BEGIN
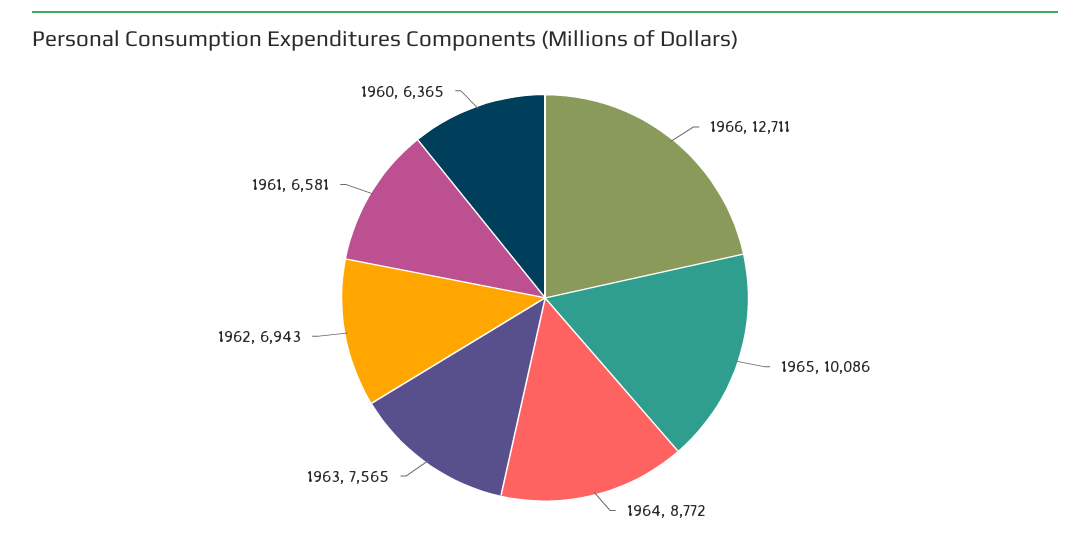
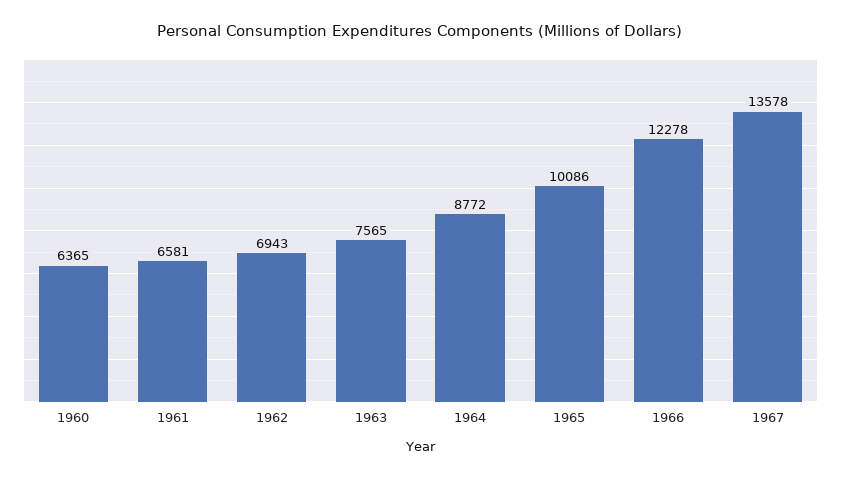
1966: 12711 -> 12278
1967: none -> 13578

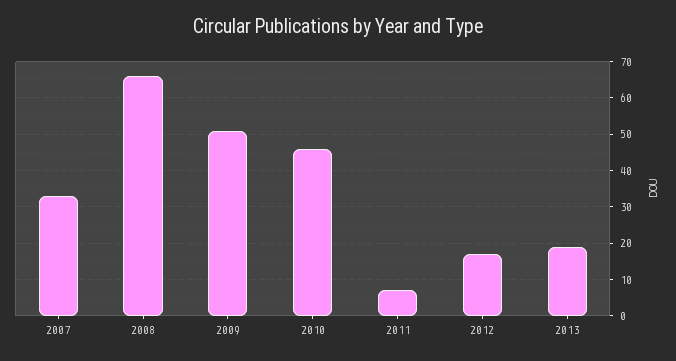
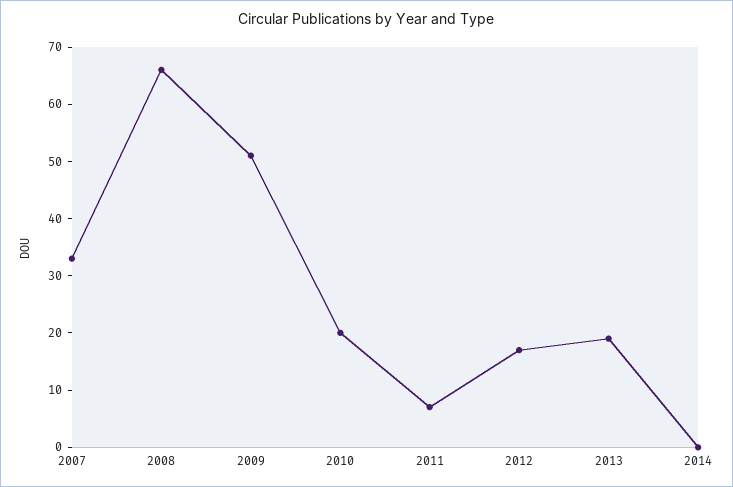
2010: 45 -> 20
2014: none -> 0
END
BEGIN
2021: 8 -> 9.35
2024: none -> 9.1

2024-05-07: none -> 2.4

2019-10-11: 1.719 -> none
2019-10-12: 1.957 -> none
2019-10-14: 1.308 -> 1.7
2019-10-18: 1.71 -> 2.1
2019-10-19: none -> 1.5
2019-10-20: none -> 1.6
END
BEGIN
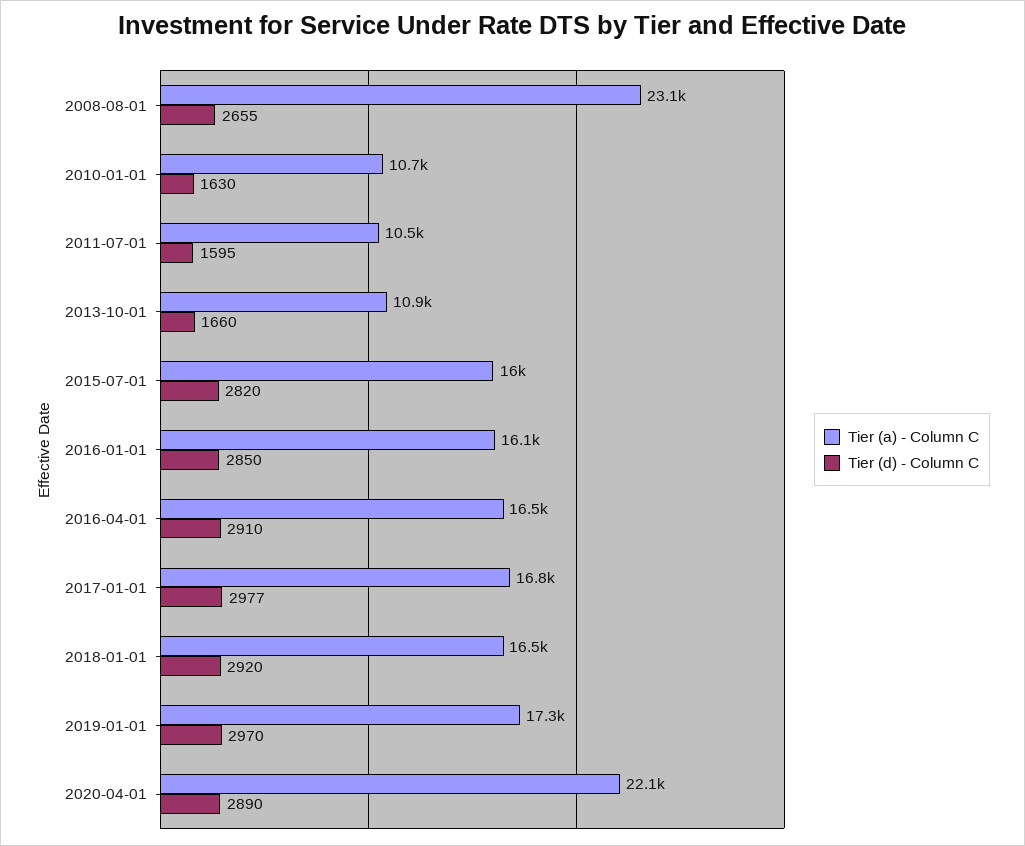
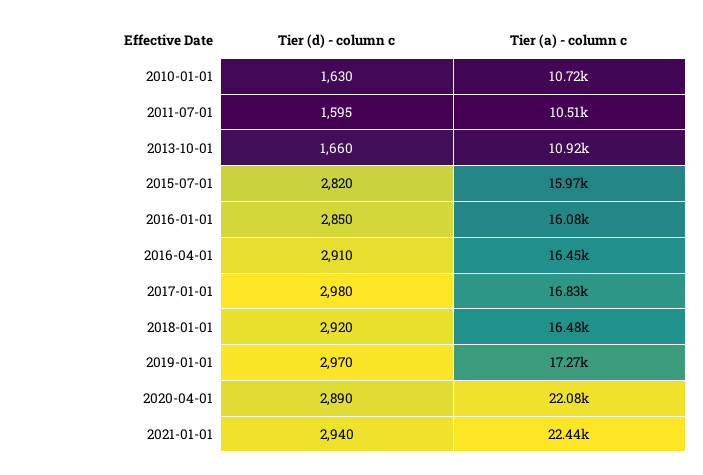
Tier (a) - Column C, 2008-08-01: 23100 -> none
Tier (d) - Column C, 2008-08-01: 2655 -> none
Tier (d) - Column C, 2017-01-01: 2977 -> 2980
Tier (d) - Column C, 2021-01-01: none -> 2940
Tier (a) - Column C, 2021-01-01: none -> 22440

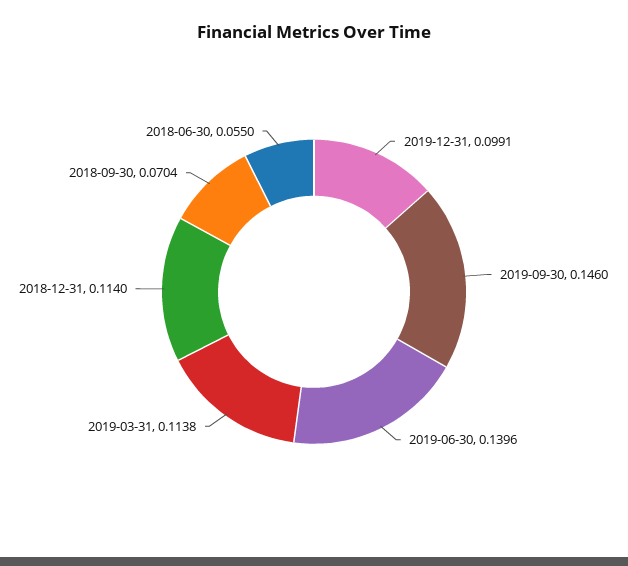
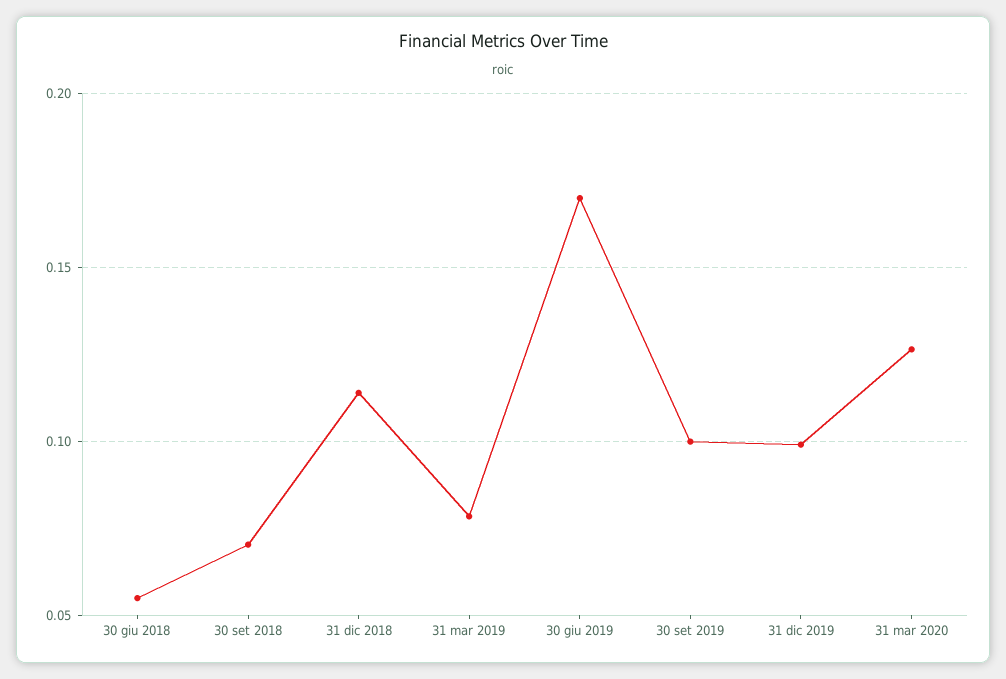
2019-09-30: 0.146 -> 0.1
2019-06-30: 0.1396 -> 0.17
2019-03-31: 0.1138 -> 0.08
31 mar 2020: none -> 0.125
END
### Instructions to follow
Within the material above, find the lines that contain the word "Column"; copy them.

### Output below
Tier (a) - Column C, 2008-08-01: 23100 -> none
Tier (d) - Column C, 2008-08-01: 2655 -> none
Tier (d) - Column C, 2017-01-01: 2977 -> 2980
Tier (d) - Column C, 2021-01-01: none -> 2940
Tier (a) - Column C, 2021-01-01: none -> 22440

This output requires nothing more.